Abstract:Chest X-ray radiography is one of the earliest medical imaging technologies and remains one of the most widely-used for the diagnosis, screening and treatment follow up of diseases related to lungs and heart. The literature in this field of research reports many interesting studies dealing with the challenging tasks of bone suppression and organ segmentation but performed separately, limiting any learning that comes with the consolidation of parameters that could optimize both processes.

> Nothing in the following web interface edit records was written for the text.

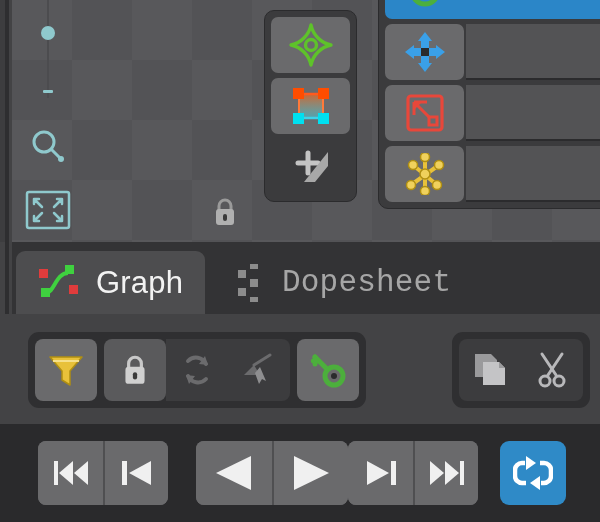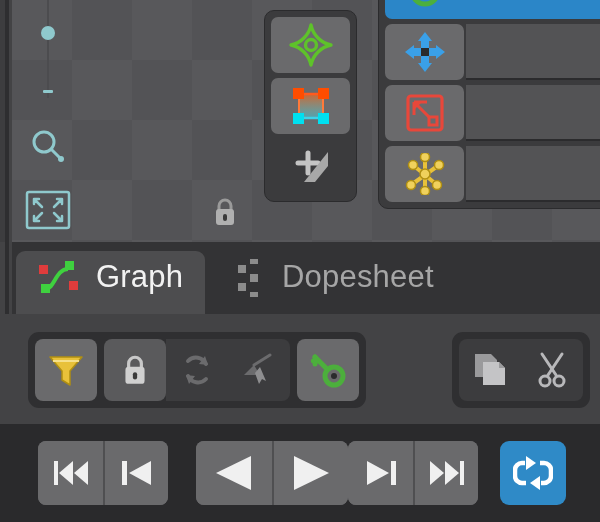--- a/index.html
+++ b/index.html
@@ -109,7 +109,7 @@
   #tabstrip .gutter .in { position: absolute; left: 5px; top: 0; width: 4px; height: 72px; background: #2e2e30; }
   .tab {
     position: absolute; top: 9px; height: 63px;
-    display: flex; gap: 14px;
+    display: flex; align-items: center; gap: 14px;
     padding: 8px 22px;
     border-top-left-radius: 9px; border-top-right-radius: 9px;
   }

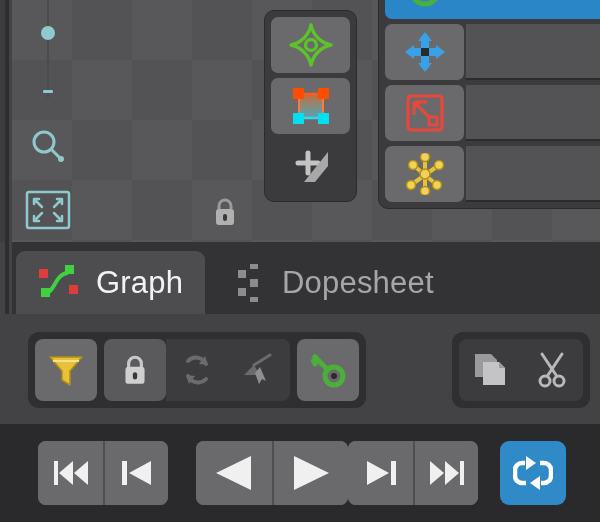--- a/index.html
+++ b/index.html
@@ -117,7 +117,7 @@
   #tab-graph { left: 16px; background: #4d4d4f; }
   #tab-graph .tab-label { color: #f2f2f2; }
   #tab-dope  { left: 214px; background: transparent; }
-  #tab-dope .tab-label { color: #a6a6a6; }
+  #tab-dope .tab-label { color: #a6a6a6; font-family: Liberation Mono, monospace; }
 
   
   #toolbar-row {

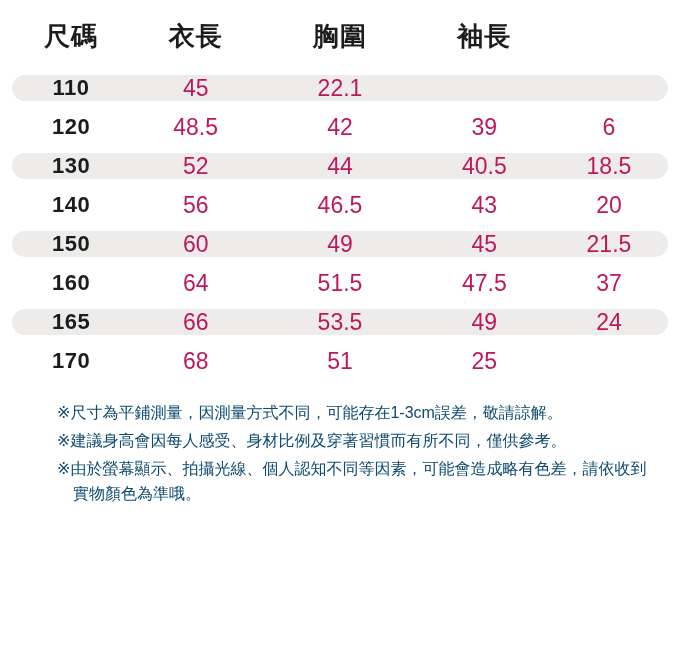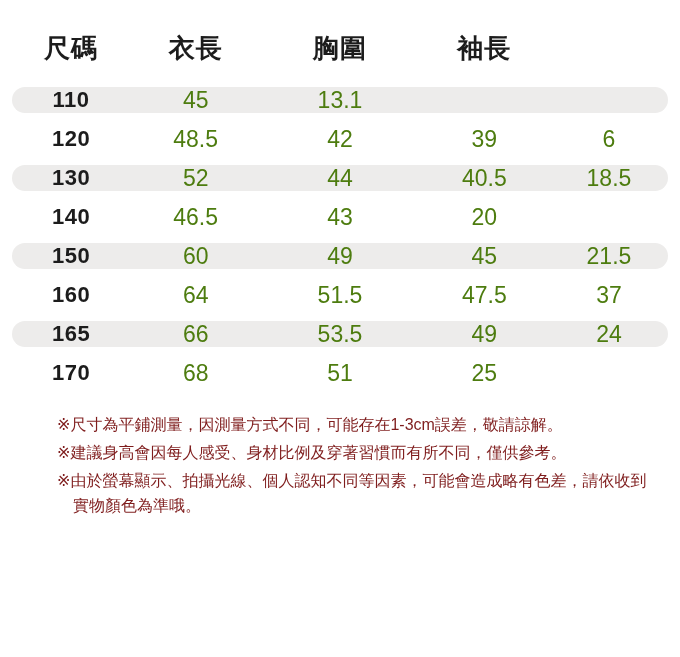--- a/index.html
+++ b/index.html
@@ -20,7 +20,7 @@
   .sheet {
     width: 680px;
     height: 657px;
-    padding-top: 16px;
+    padding-top: 4px;
     box-sizing: border-box;
   }
   .row {

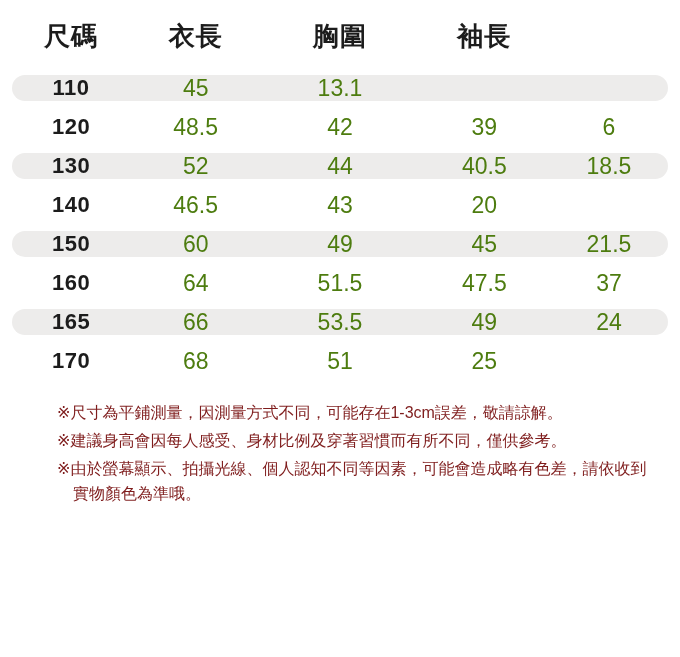--- a/index.html
+++ b/index.html
@@ -52,7 +52,7 @@
   .cell.value {
     font-weight: 400;
     font-size: 23px;
-    color: #4d7c0f;
+    color: #be185d;
   }
   .notes {
     margin: 26px 18px 0 57px;

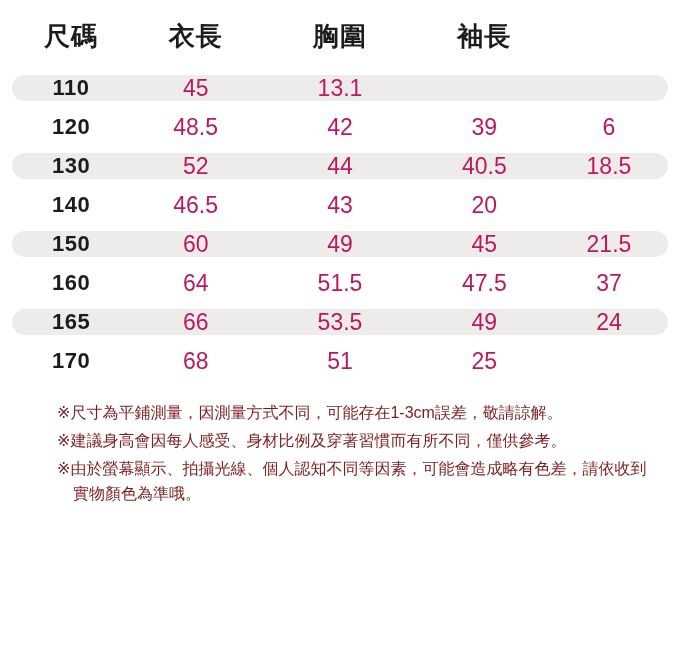--- a/index.html
+++ b/index.html
@@ -82,7 +82,7 @@
       <div class="row data band">
         <div class="cell size">110</div>
         <div class="cell value">45</div>
-        <div class="cell value">13.1</div>
+        <div class="cell value">22.1</div>
       </div>
       <div class="row data">
         <div class="cell size">120</div>

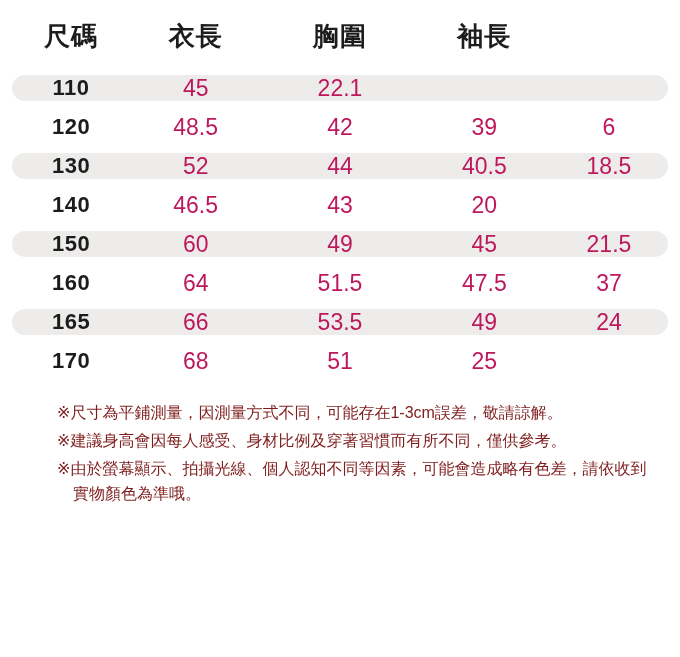--- a/index.html
+++ b/index.html
@@ -100,6 +100,7 @@
       </div>
       <div class="row data">
         <div class="cell size">140</div>
+        <div class="cell value">56</div>
         <div class="cell value">46.5</div>
         <div class="cell value">43</div>
         <div class="cell value">20</div>

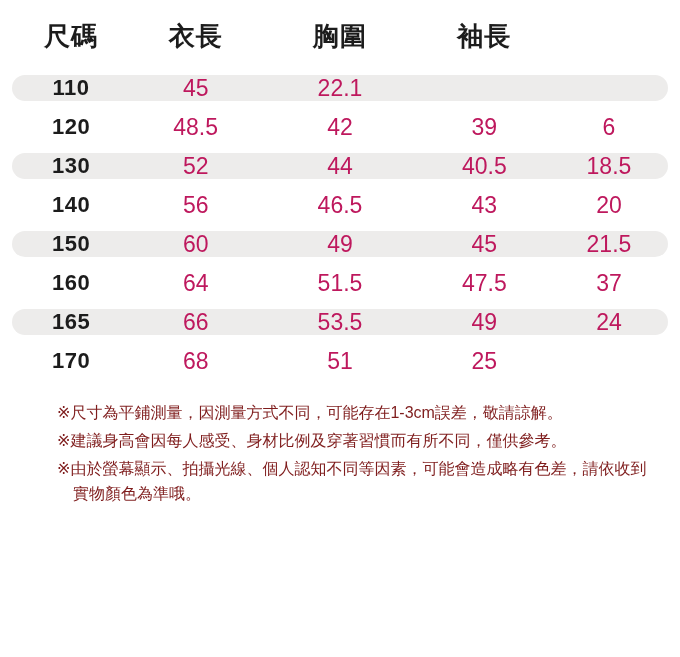--- a/index.html
+++ b/index.html
@@ -63,7 +63,7 @@
     line-height: 25px;
     padding-left: 1em;
     text-indent: -1em;
-    color: #7f1d1d;
+    color: #0c4a6e;
   }
 </style>
 </head>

Although image processing could facilitate computer aided diagnosis, machine learning seems more amenable in dealing with the many parameters one would have to contend with to yield an near optimal classification or decision-making process. This study, and for the first time, introduces a multitask deep learning model that generates simultaneously the bone-suppressed image and the organ segmented image, minimizing as a consequence the number of parameters the model has to deal with and optimizing the processing time as well; while at the same time exploiting the interplay in these parameters so as to benefit the performance of both tasks. The design architecture of this model, which relies on a conditional generative adversarial network, reveals the process on how we managed to modify the well-established pix2pix network to fit the need for multitasking and hence extending the standard image-to-image network to the new image-to-images architecture. Dilated convolutions are also used to improve the results through a more effective receptive field assessment. A comparison of the proposed approach to state-of-the-art algorithms is provided to gauge the merits of the proposed approach.